* Your task
In the entries that follow, find the line containing "#ffd765; border: 1px"; from there, copy every line exactly through the line containing "-144,21 +144,21 @@".

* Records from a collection
-*-

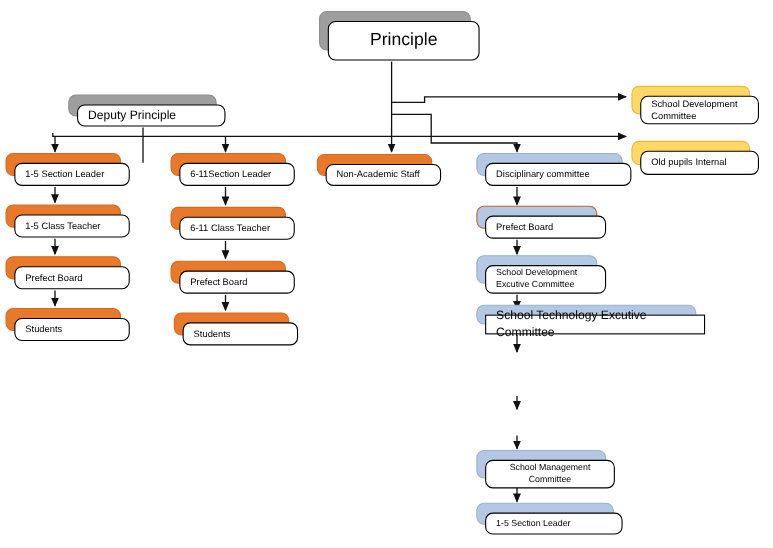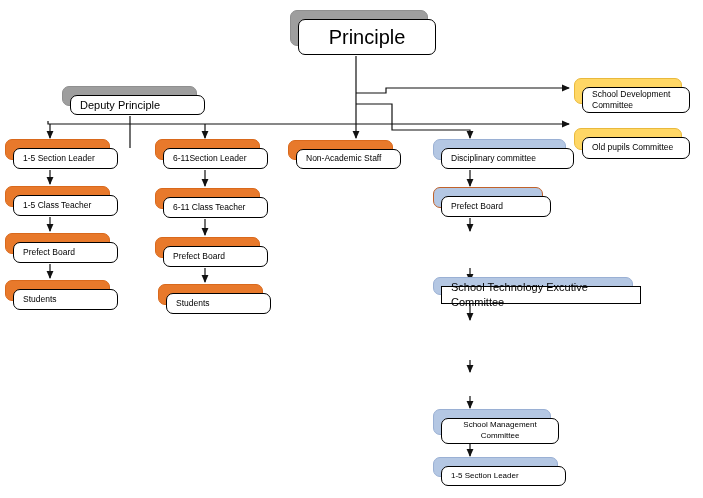--- a/index.html
+++ b/index.html
@@ -68,21 +68,21 @@
   .plate.gray   { background: #9e9e9e; border: 1px solid #8f8f8f; }
   .plate.orange { background: #e8792b; border: 1px solid #d9691c; }
   .plate.blue   { background: #b4c7e3; border: 1px solid #9ab0d4; }
   .plate.blueo  { background: #b4c7e3; border: 1px solid #c0622b; }
   .plate.yellow { background: #ffd765; border: 1px solid #e9b93c; }
 
   
   .node.square .card { border-radius: 0; }
 
   
-  .t-xl .card { font-size: 20px; }
+  .t-xl .card { font-size: 16px; }
   .t-md .card { font-size: 11px; }
   .t-sm .card { font-size: 8.5px; }
   .t-xs .card { font-size: 8px; }
 
   .center .card { justify-content: center; text-align: center; }
 </style>
 </head>
 <body>
 
 <div id="chart">
@@ -144,21 +144,21 @@
   <div class="node t-md" style="left:62px; top:86px; width:135px; height:20px;">
     <div class="plate gray"></div>
     <div class="card">
       <span class="lbl">Deputy Principle</span>
     </div>
   </div>
 
   <div class="node t-sm" style="left:574px; top:128px; width:108px; height:22px;">
     <div class="plate yellow"></div>
     <div class="card">
-      <span class="lbl">Old pupils Committee</span>
+      <span class="lbl">Old pupils Internal</span>
     </div>
   </div>
 
   <div class="node t-sm" style="left:5px; top:139px; width:105px; height:21px;">
     <div class="plate orange"></div>
     <div class="card">
       <span class="lbl">1-5 Section Leader</span>
     </div>
   </div>
 
@@ -225,20 +225,26 @@
     </div>
   </div>
 
   <div class="node t-sm" style="left:433px; top:187px; width:110px; height:21px;">
     <div class="plate blueo"></div>
     <div class="card">
       <span class="lbl">Prefect Board</span>
     </div>
   </div>
 
+  <div class="node t-xs" style="left:433px; top:232px; width:110px; height:26px;">
+    <div class="plate blue"></div>
+    <div class="card">
+      <span class="lbl">School Development Excutive Committee</span>
+    </div>
+  </div>
 
   <div class="node t-md square" style="left:433px; top:277px; width:200px; height:18px;">
     <div class="plate blue"></div>
     <div class="card">
       <span class="lbl">School  Technology Excutive Committee</span>
     </div>
   </div>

-*-

* Solution for this exercise
   .plate.yellow { background: #ffd765; border: 1px solid #e9b93c; }
 
   
   .node.square .card { border-radius: 0; }
 
   
-  .t-xl .card { font-size: 20px; }
+  .t-xl .card { font-size: 16px; }
   .t-md .card { font-size: 11px; }
   .t-sm .card { font-size: 8.5px; }
   .t-xs .card { font-size: 8px; }
 
   .center .card { justify-content: center; text-align: center; }
 </style>
 </head>
 <body>
 
 <div id="chart">
@@ -144,21 +144,21 @@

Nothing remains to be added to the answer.